D’accordo con Arbib il rabbino capo di Roma, Riccardo Di Segni, che al Foglio dice: “O è una cosa fatta con piena coscienza e quindi gravissima, oppure non si rendono conto. Non è solo una analisi teologica, biblica, ma un discorso che si presta a essere contestualizzato al medo oriente, con implicazioni micidiali in politica”.

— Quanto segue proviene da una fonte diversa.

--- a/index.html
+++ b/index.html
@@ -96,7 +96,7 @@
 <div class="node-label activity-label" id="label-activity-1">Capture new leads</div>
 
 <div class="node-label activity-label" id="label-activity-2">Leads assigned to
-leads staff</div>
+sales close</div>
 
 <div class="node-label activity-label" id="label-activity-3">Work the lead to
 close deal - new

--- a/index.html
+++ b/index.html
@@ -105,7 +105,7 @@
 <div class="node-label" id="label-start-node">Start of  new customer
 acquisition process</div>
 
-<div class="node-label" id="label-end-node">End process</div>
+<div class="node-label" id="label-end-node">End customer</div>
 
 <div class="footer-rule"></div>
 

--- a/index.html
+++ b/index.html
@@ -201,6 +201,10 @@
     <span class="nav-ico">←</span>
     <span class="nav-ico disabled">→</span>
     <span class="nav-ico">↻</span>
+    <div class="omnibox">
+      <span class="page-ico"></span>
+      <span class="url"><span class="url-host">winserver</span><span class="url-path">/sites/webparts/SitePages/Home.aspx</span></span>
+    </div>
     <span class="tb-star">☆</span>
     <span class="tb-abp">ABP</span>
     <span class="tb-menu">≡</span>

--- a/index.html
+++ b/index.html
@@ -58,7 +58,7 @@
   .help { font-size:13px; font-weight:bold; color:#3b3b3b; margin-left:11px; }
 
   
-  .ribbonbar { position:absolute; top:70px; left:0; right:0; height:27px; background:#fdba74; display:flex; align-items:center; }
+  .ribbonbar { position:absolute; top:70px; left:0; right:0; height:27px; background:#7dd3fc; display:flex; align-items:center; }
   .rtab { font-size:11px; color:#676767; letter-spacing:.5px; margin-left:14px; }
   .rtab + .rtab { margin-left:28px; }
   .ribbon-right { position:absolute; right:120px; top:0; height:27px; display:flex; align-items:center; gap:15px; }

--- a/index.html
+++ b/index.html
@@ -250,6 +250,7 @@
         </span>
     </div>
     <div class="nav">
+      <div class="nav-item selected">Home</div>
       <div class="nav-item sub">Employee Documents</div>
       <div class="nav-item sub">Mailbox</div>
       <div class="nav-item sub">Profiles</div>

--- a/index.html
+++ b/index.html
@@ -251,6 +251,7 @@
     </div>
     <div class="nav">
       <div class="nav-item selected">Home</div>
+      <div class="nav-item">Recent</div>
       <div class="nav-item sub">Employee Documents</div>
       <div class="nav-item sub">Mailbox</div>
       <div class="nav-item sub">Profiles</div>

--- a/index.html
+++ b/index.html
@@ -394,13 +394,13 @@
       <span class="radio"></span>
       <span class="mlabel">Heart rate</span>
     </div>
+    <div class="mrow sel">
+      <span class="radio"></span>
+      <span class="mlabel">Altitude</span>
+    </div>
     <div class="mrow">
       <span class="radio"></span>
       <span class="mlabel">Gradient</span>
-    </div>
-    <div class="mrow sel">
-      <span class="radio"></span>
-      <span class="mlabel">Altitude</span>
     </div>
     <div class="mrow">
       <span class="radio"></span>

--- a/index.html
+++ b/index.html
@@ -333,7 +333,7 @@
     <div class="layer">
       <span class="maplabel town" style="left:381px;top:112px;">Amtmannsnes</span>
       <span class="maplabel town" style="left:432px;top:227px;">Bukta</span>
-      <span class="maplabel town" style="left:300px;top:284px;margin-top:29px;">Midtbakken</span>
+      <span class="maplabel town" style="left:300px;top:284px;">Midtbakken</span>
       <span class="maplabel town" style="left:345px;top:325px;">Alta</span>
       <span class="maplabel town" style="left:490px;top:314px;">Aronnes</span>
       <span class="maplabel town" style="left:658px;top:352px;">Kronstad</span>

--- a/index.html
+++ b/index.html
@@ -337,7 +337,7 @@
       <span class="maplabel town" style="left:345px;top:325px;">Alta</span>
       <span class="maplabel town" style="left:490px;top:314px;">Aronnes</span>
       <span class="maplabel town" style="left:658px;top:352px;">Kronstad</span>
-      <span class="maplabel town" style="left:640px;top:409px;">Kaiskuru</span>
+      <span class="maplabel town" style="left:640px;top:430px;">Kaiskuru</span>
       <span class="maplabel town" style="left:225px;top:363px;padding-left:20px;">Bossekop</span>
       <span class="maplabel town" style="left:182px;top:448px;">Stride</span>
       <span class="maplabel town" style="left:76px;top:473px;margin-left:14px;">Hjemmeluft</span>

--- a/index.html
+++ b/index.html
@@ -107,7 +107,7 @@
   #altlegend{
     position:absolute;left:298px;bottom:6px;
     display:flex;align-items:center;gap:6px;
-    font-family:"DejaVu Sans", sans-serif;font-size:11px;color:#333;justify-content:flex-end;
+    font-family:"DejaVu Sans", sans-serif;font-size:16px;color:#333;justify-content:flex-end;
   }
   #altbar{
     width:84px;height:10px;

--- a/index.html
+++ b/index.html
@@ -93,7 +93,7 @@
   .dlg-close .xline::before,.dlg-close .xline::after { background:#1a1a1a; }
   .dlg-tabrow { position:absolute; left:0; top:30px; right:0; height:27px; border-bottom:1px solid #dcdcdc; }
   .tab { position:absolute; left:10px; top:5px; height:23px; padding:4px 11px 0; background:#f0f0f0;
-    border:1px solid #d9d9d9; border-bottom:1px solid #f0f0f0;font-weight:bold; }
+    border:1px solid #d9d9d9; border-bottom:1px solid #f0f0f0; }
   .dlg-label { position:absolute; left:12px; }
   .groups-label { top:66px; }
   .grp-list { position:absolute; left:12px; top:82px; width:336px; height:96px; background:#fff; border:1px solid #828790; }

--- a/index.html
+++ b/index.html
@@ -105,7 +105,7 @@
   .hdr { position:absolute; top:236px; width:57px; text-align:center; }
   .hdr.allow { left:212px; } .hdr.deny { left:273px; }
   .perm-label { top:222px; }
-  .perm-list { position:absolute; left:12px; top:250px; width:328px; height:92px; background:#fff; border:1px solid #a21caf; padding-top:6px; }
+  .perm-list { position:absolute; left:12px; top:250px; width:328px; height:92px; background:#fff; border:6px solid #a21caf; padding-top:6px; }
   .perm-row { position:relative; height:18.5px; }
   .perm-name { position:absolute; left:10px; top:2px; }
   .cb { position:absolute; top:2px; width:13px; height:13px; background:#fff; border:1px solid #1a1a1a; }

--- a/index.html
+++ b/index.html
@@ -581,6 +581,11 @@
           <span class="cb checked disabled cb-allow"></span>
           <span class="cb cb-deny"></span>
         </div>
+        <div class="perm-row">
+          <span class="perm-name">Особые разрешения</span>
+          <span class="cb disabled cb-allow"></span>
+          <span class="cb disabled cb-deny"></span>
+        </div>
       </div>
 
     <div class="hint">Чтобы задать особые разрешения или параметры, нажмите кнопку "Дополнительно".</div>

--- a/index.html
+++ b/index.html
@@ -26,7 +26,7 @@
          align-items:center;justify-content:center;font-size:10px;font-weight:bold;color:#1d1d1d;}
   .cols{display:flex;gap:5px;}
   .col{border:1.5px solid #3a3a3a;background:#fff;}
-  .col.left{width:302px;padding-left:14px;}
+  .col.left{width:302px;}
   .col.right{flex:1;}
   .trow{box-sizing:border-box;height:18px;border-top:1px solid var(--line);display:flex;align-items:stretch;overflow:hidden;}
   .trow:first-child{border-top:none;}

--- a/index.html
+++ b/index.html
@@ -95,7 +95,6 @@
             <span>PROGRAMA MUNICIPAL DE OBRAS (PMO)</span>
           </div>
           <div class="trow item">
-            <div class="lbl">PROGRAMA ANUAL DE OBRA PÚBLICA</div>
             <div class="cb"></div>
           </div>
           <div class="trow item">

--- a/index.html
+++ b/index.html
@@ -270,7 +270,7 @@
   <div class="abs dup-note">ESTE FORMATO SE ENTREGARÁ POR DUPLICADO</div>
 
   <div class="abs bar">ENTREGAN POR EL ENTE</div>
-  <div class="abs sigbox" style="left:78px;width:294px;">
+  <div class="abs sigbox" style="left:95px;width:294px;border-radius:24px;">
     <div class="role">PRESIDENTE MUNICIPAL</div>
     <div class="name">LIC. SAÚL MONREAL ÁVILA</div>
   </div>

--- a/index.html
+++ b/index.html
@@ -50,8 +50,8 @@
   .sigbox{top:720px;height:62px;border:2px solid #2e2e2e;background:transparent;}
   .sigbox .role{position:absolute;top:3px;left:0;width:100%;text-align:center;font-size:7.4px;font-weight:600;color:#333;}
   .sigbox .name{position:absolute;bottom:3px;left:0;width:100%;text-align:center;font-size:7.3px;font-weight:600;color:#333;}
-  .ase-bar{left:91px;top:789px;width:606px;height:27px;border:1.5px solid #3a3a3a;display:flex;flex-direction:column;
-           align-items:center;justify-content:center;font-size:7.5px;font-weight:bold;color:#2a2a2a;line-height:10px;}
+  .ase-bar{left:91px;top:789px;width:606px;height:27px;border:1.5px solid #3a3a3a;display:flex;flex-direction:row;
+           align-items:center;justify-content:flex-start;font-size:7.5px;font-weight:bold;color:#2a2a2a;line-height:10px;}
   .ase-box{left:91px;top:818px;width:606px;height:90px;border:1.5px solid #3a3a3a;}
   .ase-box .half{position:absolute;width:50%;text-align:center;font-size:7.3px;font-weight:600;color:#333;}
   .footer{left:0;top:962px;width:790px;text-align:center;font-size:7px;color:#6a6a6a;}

Alla stesura della lettera di protesta dei rabbini ha partecipato anche un laico, David Meghnagi, docente a Roma Tre, esperto di didattica della Shoah e membro dell’Unione comunità ebraiche italiane. “Sono convinto che il convegno sia l’indice che dentro la chiesa, fra gli intellettuali e gli studiosi, gli elementi di marcionismo che l’hanno corrotta non sono stati superati”, dice Meghnagi al Foglio. “E sono presenti anche nella cultura laica che legge la Bibbia. Lo si vede negli interventi di Eugenio Scalfari su Repubblica, la contrapposizione fra il Dio veterotestamentario e quello del Nuovo Testamento. Nel 1990, alla prima giornata dell’amicizia fra ebrei e cristiani della Cei, mentre piovevano i missili su Tel Aviv da parte dell’Iraq, mi si avvicina un vescovo e mi dice: ‘Lo sa quanta fatica noi cristiani facciamo per nobilitare il Vecchio Testamento?’. Il linguaggio cristiano rispetto agli ebrei presenta diverse patologie, compresa la valutazione degli ebrei come popolo decaduto, di cui si eredita la primogenitura. Solo dopo la Shoah c’è stata una rivalutazione. Nella cultura più ampia di molti laici e democratici ci sono pregiudizi che arrivano da questa visione”. Ecco allora che in tante, troppe guerre, Israele finisce per diventare “il nuovo Erode” e i palestinesi “il nuovo Gesù”. “Siccome non viviamo nel vuoto, la scelta di privilegiare questa riflessione si incontra con una teologia palestinese e di matrice cristiano-orientale, che trova ascolto nei movimenti pacifisti e terzomondisti, che tende a vedere l’attuale contrapposizione in medio oriente come la riedizione su più vasta scala della violenza del Dio biblico, l’ebraismo della carne contrapposto allo spirito, i valori della terra contro quelli dello spirito”, conclude Meghnagi. “Vorrei citare un articolo di Gianni Baget Bozzo uscito sul Manifesto sulla guerra di Israele come violenza biblica, o quello di Scalfari su Repubblica che parlò del Dio della vendetta. Lo si vede anche nelle vignette di Forattini. E’ un elemento che è passato nella cultura attraverso la demonizzazione del sionismo, la falsa innocenza della diaspora rispetto allo stato-nazione ebraico da esecrare”.